(Data excerpts)

● ● ●

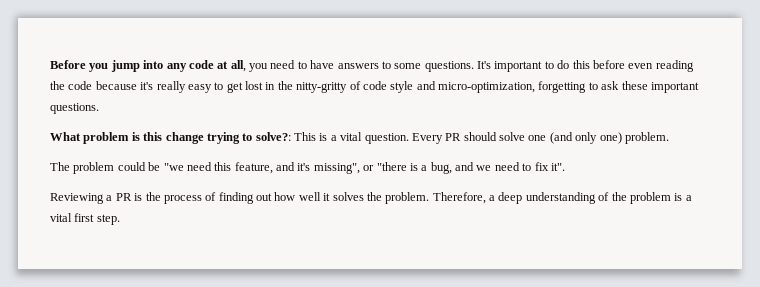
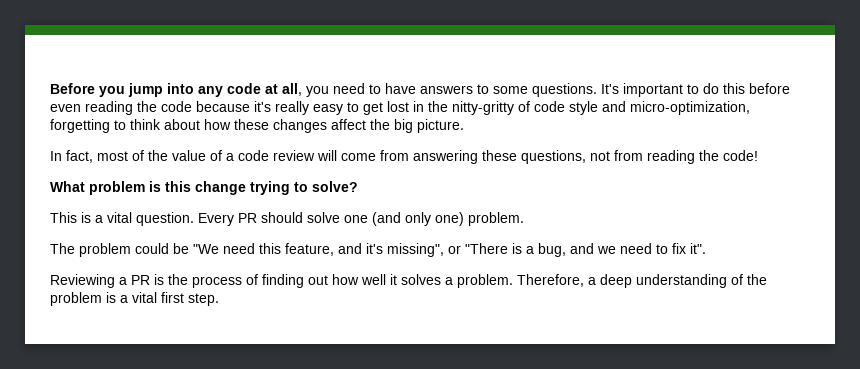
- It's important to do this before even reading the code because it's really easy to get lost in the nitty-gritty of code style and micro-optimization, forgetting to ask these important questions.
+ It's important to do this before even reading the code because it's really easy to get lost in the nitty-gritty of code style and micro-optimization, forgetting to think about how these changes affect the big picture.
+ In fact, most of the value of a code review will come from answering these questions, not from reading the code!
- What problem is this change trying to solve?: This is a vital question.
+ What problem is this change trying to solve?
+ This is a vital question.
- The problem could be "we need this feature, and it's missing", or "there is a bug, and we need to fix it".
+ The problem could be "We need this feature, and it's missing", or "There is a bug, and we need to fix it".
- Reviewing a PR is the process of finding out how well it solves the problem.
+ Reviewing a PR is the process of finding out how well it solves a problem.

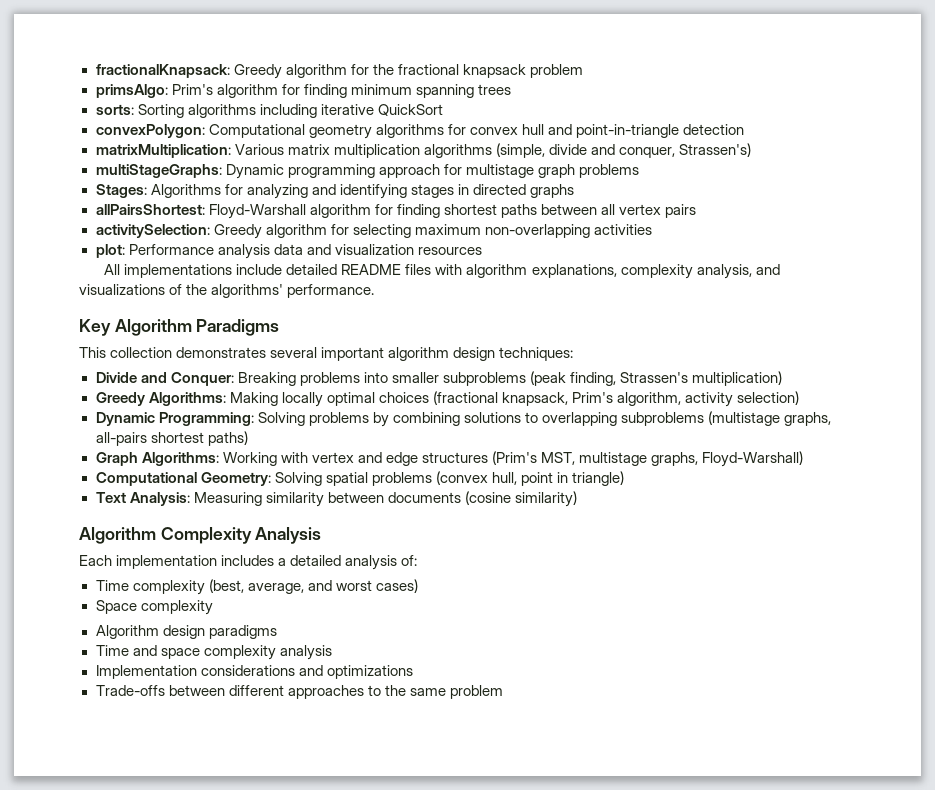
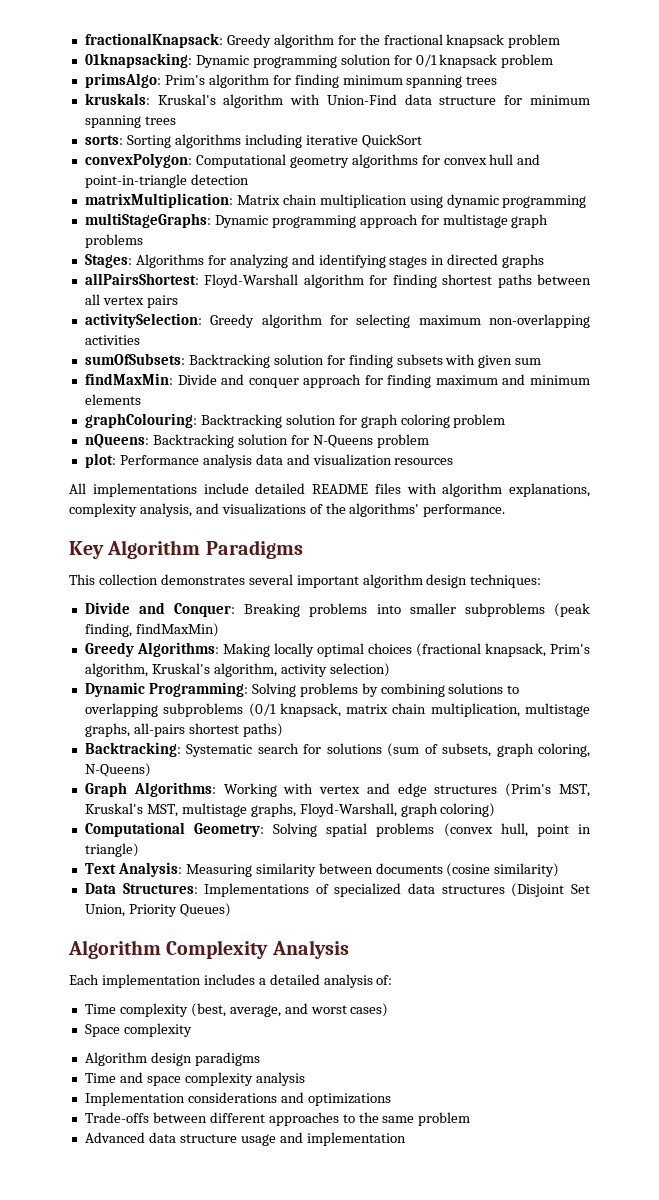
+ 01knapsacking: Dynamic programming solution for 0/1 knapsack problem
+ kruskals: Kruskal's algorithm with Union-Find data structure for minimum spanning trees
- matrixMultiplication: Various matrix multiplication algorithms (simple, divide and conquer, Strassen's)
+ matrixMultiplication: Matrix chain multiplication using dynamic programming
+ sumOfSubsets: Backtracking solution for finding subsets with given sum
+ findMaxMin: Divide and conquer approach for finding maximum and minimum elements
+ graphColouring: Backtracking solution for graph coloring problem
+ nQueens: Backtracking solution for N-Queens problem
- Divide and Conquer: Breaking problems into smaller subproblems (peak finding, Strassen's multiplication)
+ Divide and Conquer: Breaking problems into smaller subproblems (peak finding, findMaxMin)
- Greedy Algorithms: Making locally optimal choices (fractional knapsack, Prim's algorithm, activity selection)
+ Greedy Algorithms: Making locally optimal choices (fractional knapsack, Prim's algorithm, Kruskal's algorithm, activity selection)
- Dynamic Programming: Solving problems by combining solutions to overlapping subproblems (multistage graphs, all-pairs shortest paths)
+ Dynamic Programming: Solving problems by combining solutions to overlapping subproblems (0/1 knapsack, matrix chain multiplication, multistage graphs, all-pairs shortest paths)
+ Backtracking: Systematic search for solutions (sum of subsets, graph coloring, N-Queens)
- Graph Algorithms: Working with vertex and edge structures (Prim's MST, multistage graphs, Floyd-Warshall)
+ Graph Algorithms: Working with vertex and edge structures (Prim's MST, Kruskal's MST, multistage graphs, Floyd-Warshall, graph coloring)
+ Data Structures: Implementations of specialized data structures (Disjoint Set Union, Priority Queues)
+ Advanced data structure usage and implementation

● ● ●

— How to complete this task —
Return all lines of the data in which the string "even" appears.

— Response below —
- It's important to do this before even reading the code because it's really easy to get lost in the nitty-gritty of code style and micro-optimization, forgetting to ask these important questions.
+ It's important to do this before even reading the code because it's really easy to get lost in the nitty-gritty of code style and micro-optimization, forgetting to think about how these changes affect the big picture.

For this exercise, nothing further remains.